The PHL has the capability to serve as an Ecological Momentary Assesment system that can capture real-time data from subjects as they go about their daily lives. The very basic system described here shows a few simple techniques that can serve as a starting point for development of an EMA for specific research areas. This example also shows how to play .wav files stored on the PHL, a function that might not normally be associated with EMA systems but could useful nevertheless.
The Node Red user interface is used in this example as it is the standard GUI used on the PHL. Other frameworks could be used, like Python, and the general methods shown here could be adapted.
The files for this project are located at:
Setting the correct date and time
EMA systems typically save a lot of data at various times throughout the day so it’s usually important for the EMA to associate any saved data with a timestamp. The current PHL doesn’t have a real time clock, so the time needs to be set whenever the device is powered up. If this isn’t done there will be a time and date available, but it will be incorrect.
The example system described here provides a way to set the correct time and date through the Node Red GUI interface. The time is read from the system running the GUI (smartphone, computer, etc.) and sent to the PHL.
Main system components
The signal processing here is a very bare bones multiband compressor with omni mics. The same techniques could be applied to more complex algorithms.
RMS Measurement: From ‘rmslevel’ plugin.
Save RMS: Uses ‘acrec’ plugin.
Play .wav file: Replaces mic signal with .wav file source using ‘wavplay’ plugin.
Record Mic Signals: Saves mic signals to .wav file using ‘wavrec’ plugin.
Multiband Compressor: Simple 5 band compressor that processes mic signals or .wav file sources.

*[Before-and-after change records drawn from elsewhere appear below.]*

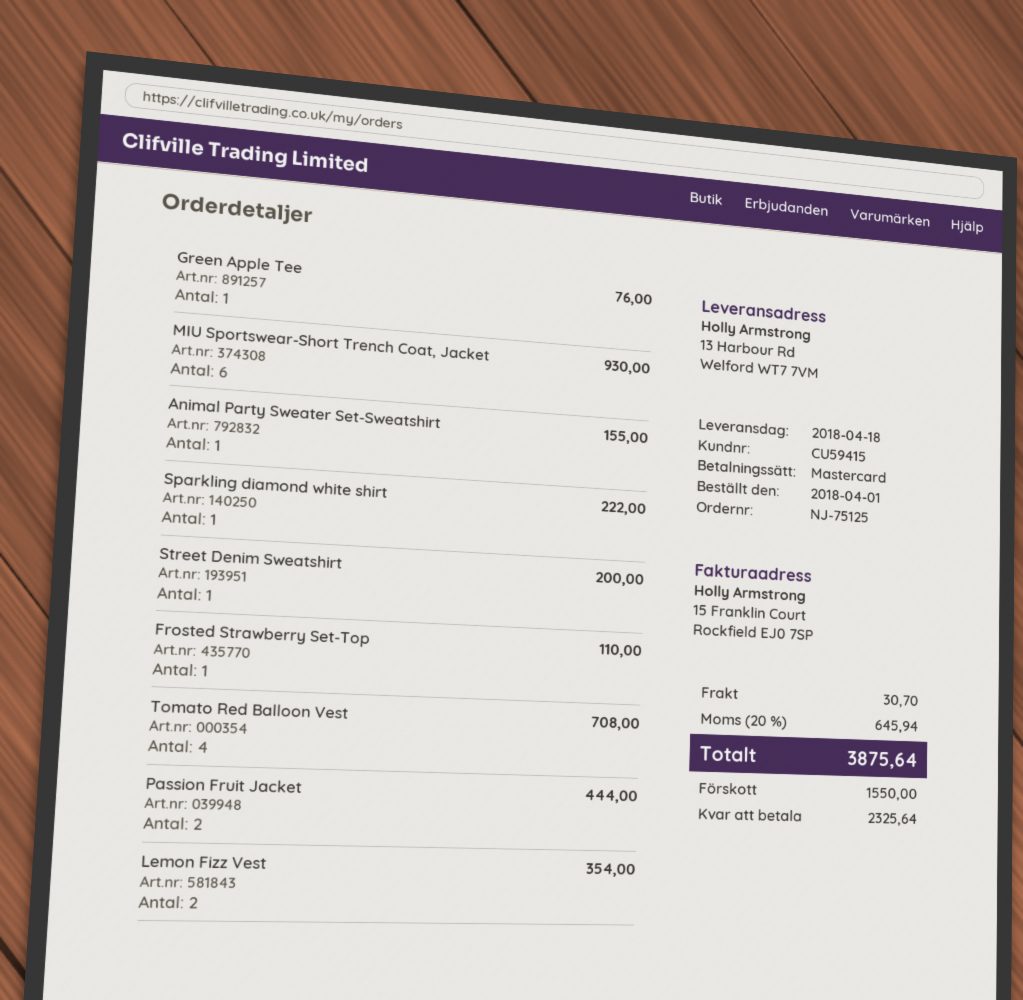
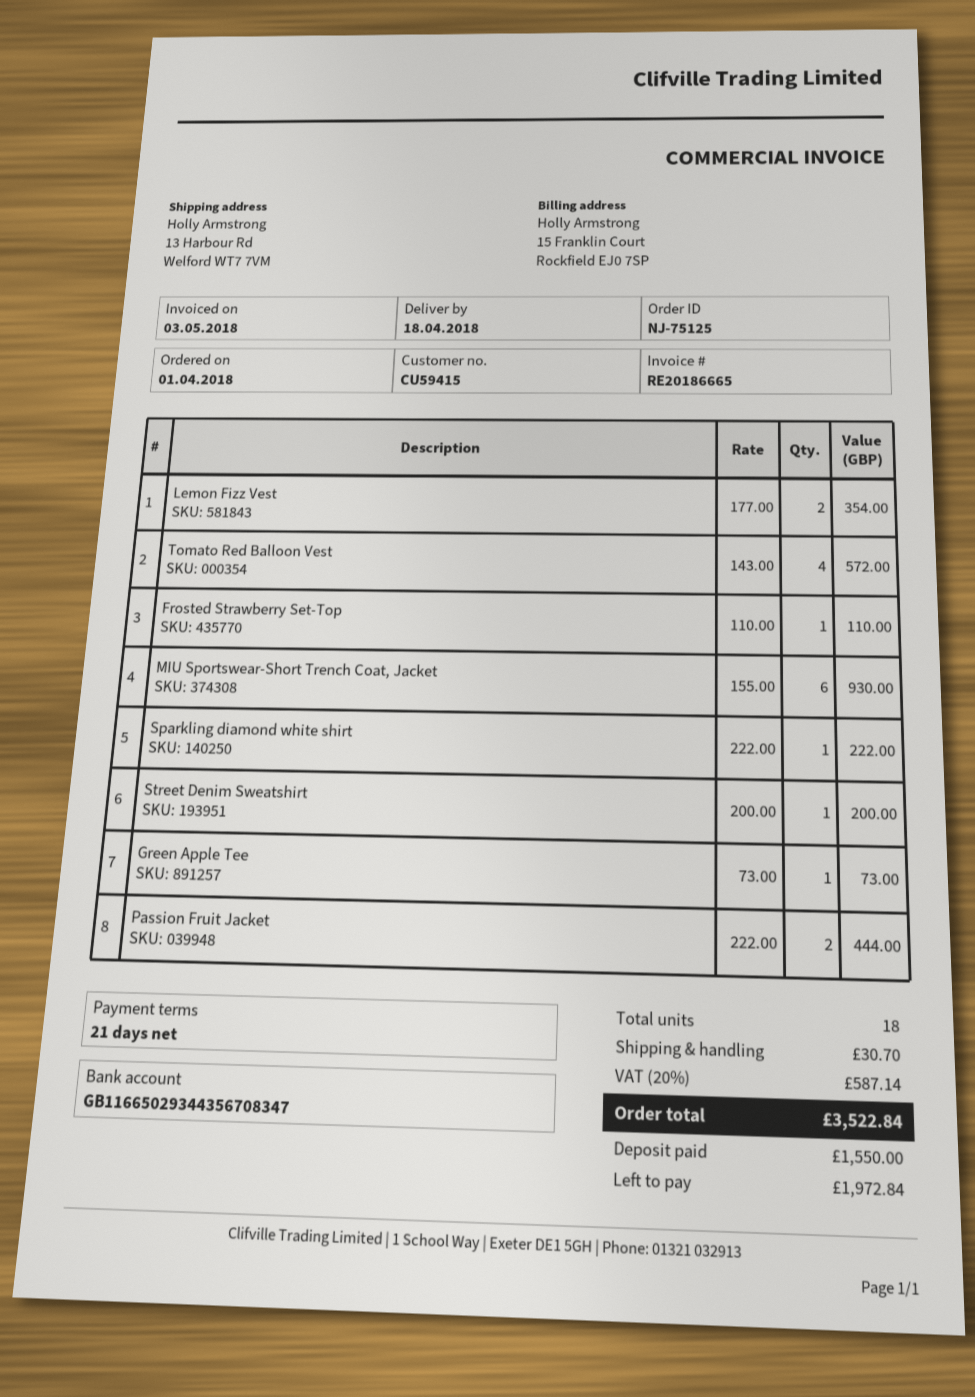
Green Apple Tee: 1 for 76.00 -> 1 for 73.00
Animal Party Sweater Set-Sweatshirt: 1 for 155.00 -> none
Tomato Red Balloon Vest: 4 for 708.00 -> 4 for 572.00
tax: 20% = 645.94 -> 20% = 587.14
total: 3875.64 -> 3522.84
balance: 2325.64 -> 1972.84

The GUI in this example is centered around a simple dropdown menu that allows the user to rate the noise level of their current environment. The Node Red controls are configured to save several seconds of the RMS level when a noise level is chosen. This is done by setting the ‘record’ variable of the acrec plugin to ‘yes’ for a short interval. As the plugin documentation describes, a new data file is created and saved for each cycle of the ‘record’ variable going from yes to no.
The noise level ratings are saved to a single text file with a time stamp that matches the RMS data file time. Each noise level rating is stored on a separate line in the file. This is accomplished with the ‘file’ node and is easy to modify to store whatever data or information is required.
The Play tab has a slider button that plays .wav files stored on the PHL. This is a very simple framework that cycles through the files. The .wav data replaces the mic signals and is processed by the compressor. This example switches back to the mic signal and resets the slider after 3 seconds, so the stored speech samples are limited to this duration.
The Record tab has two slider switches that illustrate how the RMS and mic signals can be saved. Since this example saves the RMS levels automatically when the noise level rating is set, these controls aren’t strictly necessary. The sliders are reset after an arbitrary time interval.
The Home tab button to set the time on the PHL uses the ‘this.scope.action’ commands to get the time from the smartphone or PC, instead of the PHL, which is important.
The recorded RMS data is stored in .dat files on the PHL. These files can be downloaded to a host PC and analyzed. A simple Python program is included here that shows how to read the binary data, stored as a double data type, and convert it to text format. The plot here shows an example of saved microphone levels with a tone source next to the right microphone.
The noise levels are stored in the previously described text file.
1 2 3 4 level2 at Fri Apr 14 2023 14:48:56 GMT+0000 (Coordinated Universal Time) level4 at Fri Apr 14 2023 14:49:00 GMT+0000 (Coordinated Universal Time) level1 at Fri Apr 14 2023 14:49:03 GMT+0000 (Coordinated Universal Time) level3 at Fri Apr 14 2023 14:49:07 GMT+0000 (Coordinated Universal Time)
The simple example system here shows general methods of how the PHL can be used to investigate a subject’s experience with different soundscapes. Compared to a smartphone based EMA with regular hearing aids, the PHL has to ability to record more of the true acoustic data present in an environment. Many preference assessments could be moved from simulated lab settings to real-world cafeterias, homes, cars, etc. Hearing researchers will be able to imagine many variations of the example system laid out here.